Today, more than ever, the nation's independent community hospitals are facing the critical decision of whether to remain independent or to align with a strategic partner. Many are seeking opportunities to align, but it's likely this decision presents unfamiliar ground to their leaders-for most independent community hospital leaders, this type of strategic transaction is a once-in-a-lifetime event. To understand how best to proceed, they can take five lessons from the experience of others.

Background

American Hospital Association Annual Survey data indicate the number of independent community hospitals fell by 345 from 1999 through 2009 (from 2,432 to 2,087), and more drastic decreases are predicted as merger and acquisition activity heats up. Data from Norwalk, Conn.-based Irving Levin Associates indicate that the pace of hospital mergers and acquisitions accelerated 33 percent in 2010 relative to 2009, and experts believe that many of the factors responsible for this increase will likely continue through 2011 and beyond.

This trend toward consolidation is being driven by a variety of strategic and financial factors that have emerged largely under the influence of healthcare reform. Independent community hospitals are challenged to remain relevant in the market as competitors grow and form accountable care structures, and their financial viability is threatened by declining payment rates from both government and private payers.

Action Steps for Providers

Community hospitals that see benefit in aligning with a stronger partner, be it a not-for-profit hospital or health system or a for-profit hospital corporation, should keep in mind the following five key points based on the experiences of hospitals that have successfully completed a merger.

They should view alignment as a strategic move rather than one focused only on finding the best immediate financial solution. The most successful consolidations are values-driven, focused on
mission and a common vision rather than just the financial benefits afforded by a potential partner.

They should give due consideration to more than one prospective partner, regardless of  preferences for an outcome. Without the dynamic of competing interests, the community hospital can lose its negotiating leverage and jeopardize its ability to close the deal under its terms.

The governance structure of an alignment between two not-for-profits should not be based on the relative value of each entity's contributed assets.

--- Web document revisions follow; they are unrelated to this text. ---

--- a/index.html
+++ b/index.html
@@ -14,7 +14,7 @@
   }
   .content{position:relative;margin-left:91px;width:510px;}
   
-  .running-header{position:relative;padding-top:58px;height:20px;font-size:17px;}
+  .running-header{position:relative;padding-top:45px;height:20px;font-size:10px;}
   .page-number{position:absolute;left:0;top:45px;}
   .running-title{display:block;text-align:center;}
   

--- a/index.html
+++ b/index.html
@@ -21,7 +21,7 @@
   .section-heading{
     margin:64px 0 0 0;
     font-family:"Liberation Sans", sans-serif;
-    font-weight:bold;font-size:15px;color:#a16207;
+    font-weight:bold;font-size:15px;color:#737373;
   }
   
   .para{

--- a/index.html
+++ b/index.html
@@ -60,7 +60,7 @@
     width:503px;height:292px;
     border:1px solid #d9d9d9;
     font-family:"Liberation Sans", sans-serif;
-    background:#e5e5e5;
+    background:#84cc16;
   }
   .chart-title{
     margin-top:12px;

Sustaining a governance structure that is representative sets the stage for decision making fraught with opposing ideas from the two sides. The merged entity has a newly defined purpose, and its governance should reflect an amalgamation of the two partners to best serve this purpose and develop solutions that are in the best interest of the organization overall.

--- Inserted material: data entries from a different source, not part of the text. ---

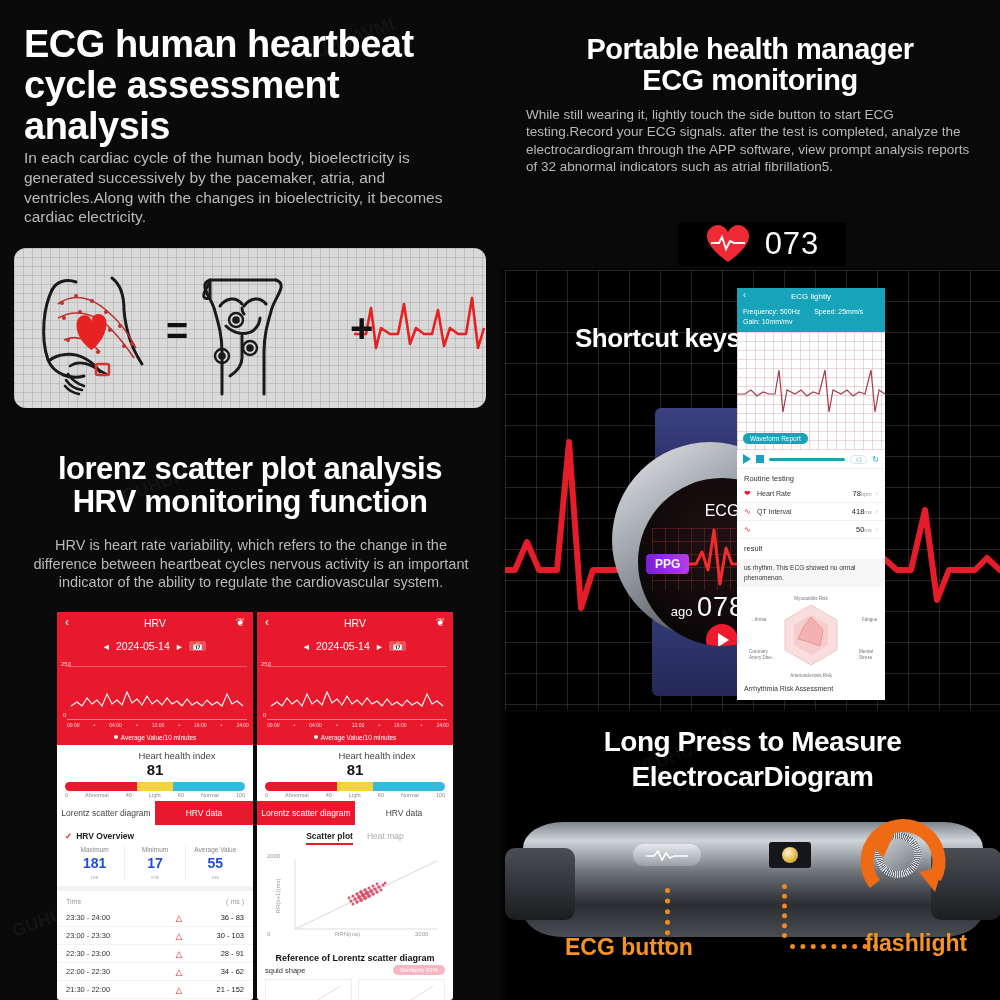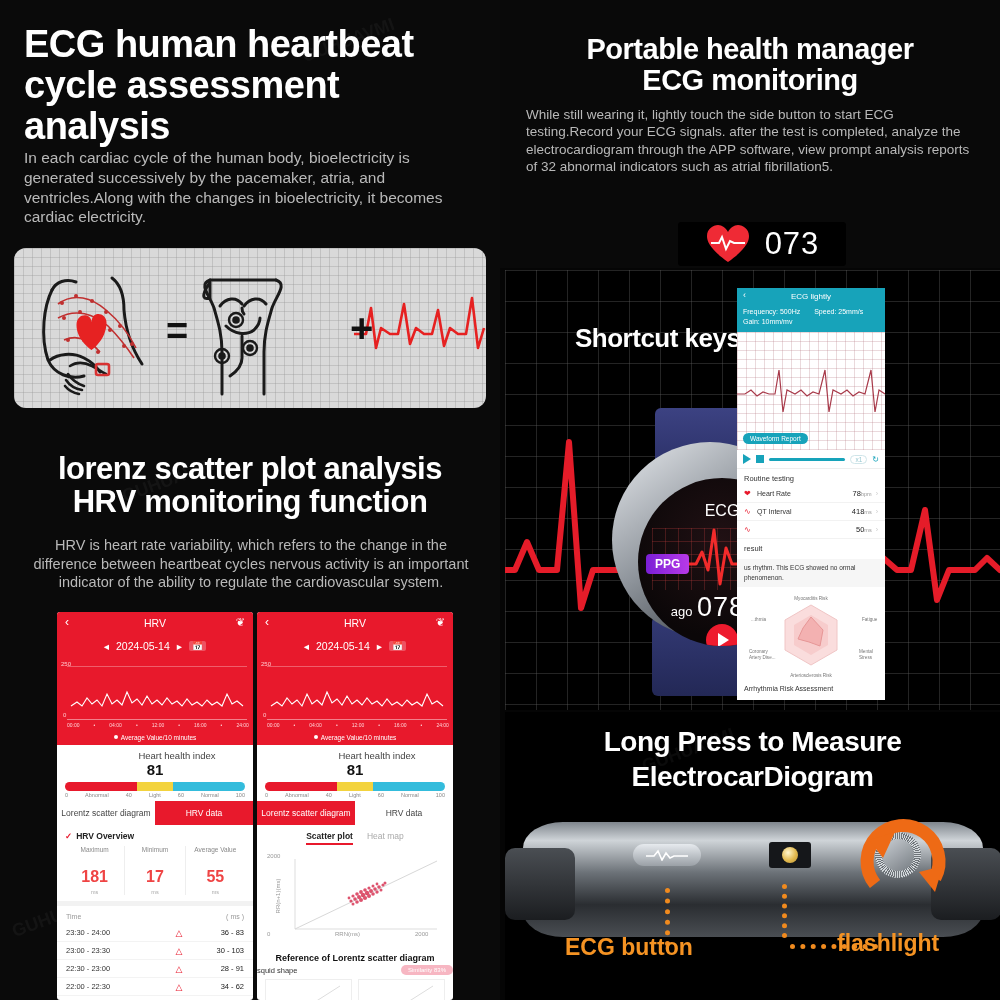--- a/index.html
+++ b/index.html
@@ -70,7 +70,7 @@
   .ovw-cells .c{flex:1;text-align:center;border-right:1px solid #eee;}
   .ovw-cells .c:last-child{border-right:none;}
   .ovw-cells .lbl{color:#888;font-size:6.5px;}
-  .ovw-cells .v{color:#ef4444;font-size:16px;font-weight:bold;line-height:1.5;margin-top:12px;}
+  .ovw-cells .v{color:#1d4ed8;font-size:14px;font-weight:bold;line-height:1.5;}
   .ovw-cells .u{color:#aaa;font-size:5.5px;}
   .tbl-head{display:flex;justify-content:space-between;color:#999;font-size:7px;
             padding:7px 9px 4px;border-top:5px solid #f2f2f2;margin-top:6px;}

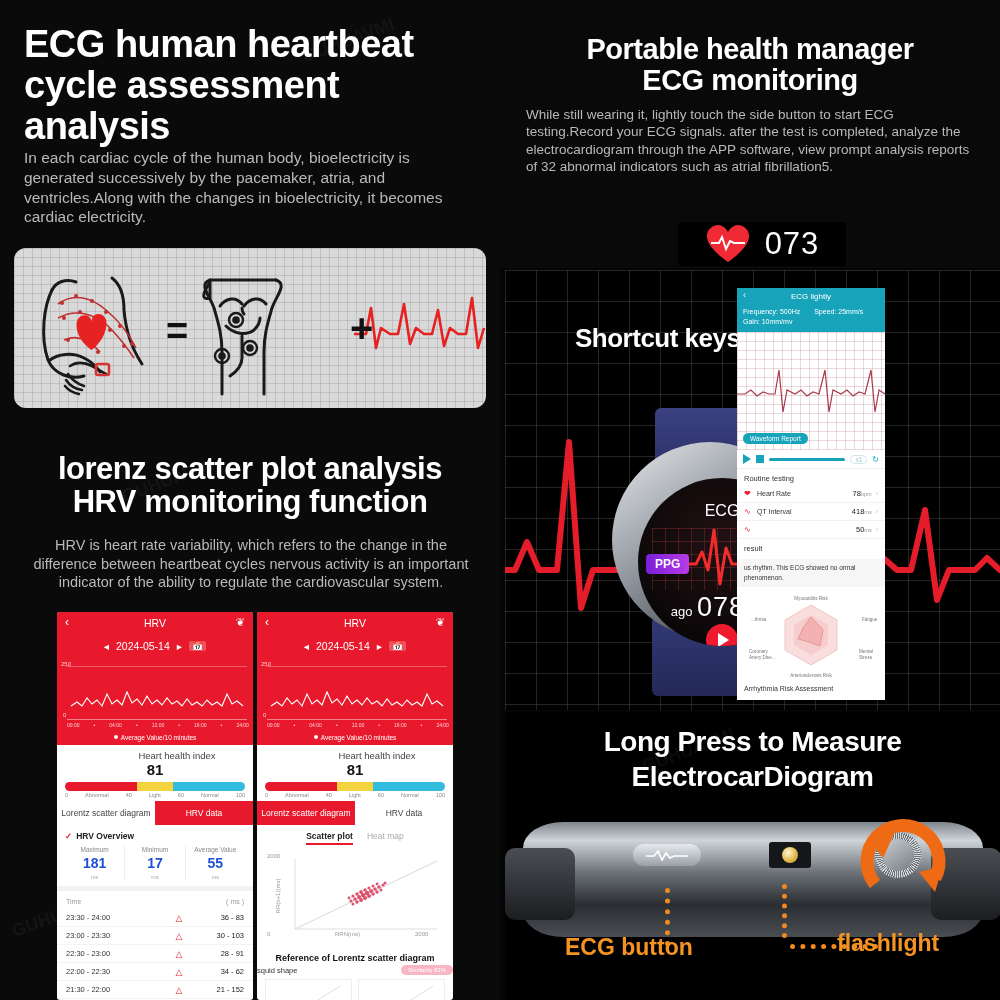--- a/index.html
+++ b/index.html
@@ -683,7 +683,7 @@
     <div class="dotline" style="left:277px;top:172px;height:54px"></div>
     <div class="dotline-h" style="left:285px;top:232px;width:88px"></div>
     <div class="callout" style="left:60px;top:222px">ECG button</div>
-    <div class="callout" style="left:332px;top:218px">flashlight</div>
+    <div class="callout" style="left:360px;top:218px">flashlight</div>
   </div>
 
   <div class="wm" style="left:10px;top:905px">GUHUAVMI</div>

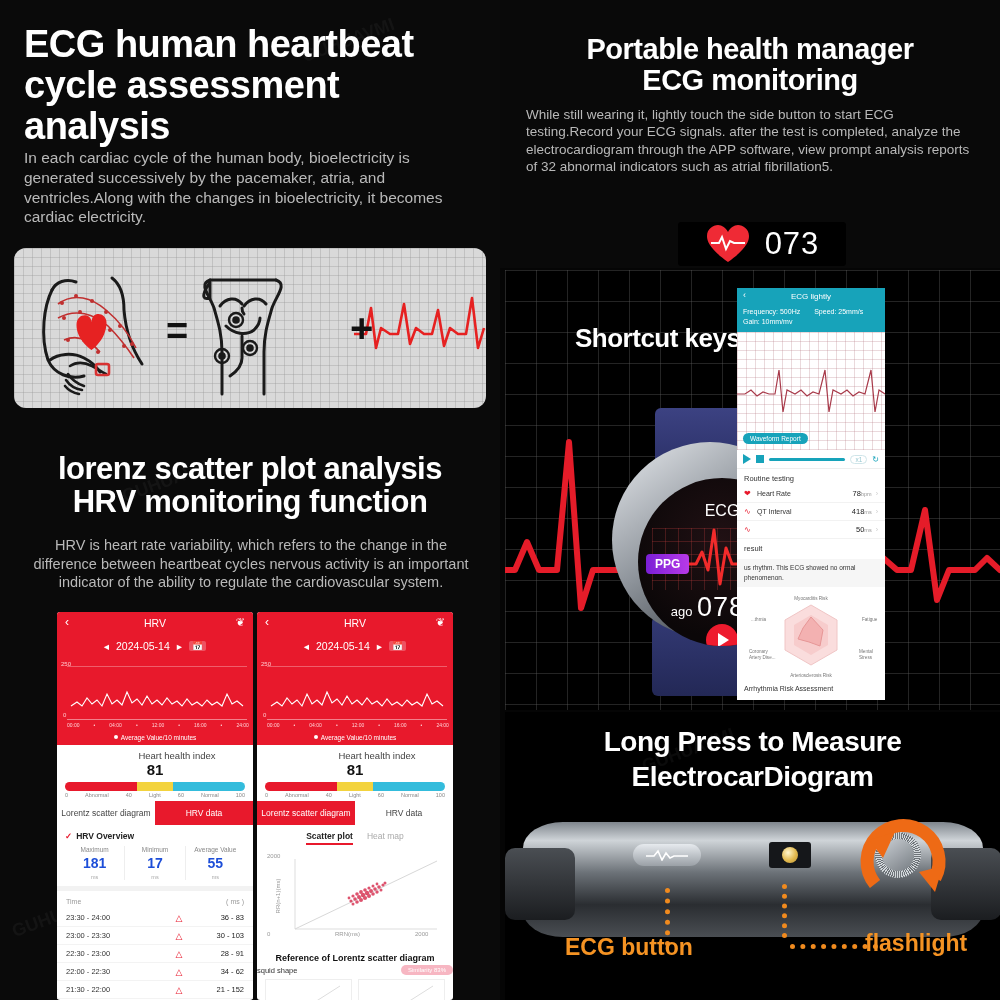--- a/index.html
+++ b/index.html
@@ -86,7 +86,7 @@
   .scat{position:relative;height:96px;background:#fff;margin:4px 8px 0;}
   .scat .axl{position:absolute;color:#999;font-size:6px;}
   .ref-title{text-align:center;color:#111;font-size:9px;font-weight:bold;padding:6px 4px 2px;}
-  .ref-row{display:flex;align-items:center;justify-content:space-between;padding:0 0;}
+  .ref-row{display:flex;align-items:center;justify-content:space-between;padding:0 8px;}
   .ref-row .nm{color:#333;font-size:7.5px;}
   .ref-pill{background:#f7b6c2;color:#fff;font-size:6px;border-radius:7px;padding:2px 7px;}
   .ref-cards{display:flex;gap:6px;padding:4px 8px 0;}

The board has a fiduciary responsibility to make choices that best serve the long-term  interests of the hospital and its community. The economic interests of independent physicians are similar to but not the same as those of the hospital. Although these physicians' interests should be given consideration when contemplating alignment, they should not dominate a conclusion.

The hospital should understand its own finances thoroughly before any merger discussions. The independent hospital's senior finance leader should fully assess and understand the hospital's financial condition and be prepared to answer any financial questions likely to arise during due diligence. Positioning the issues before a partner raises them will help with value retention for the hospital and its ability to close successfully.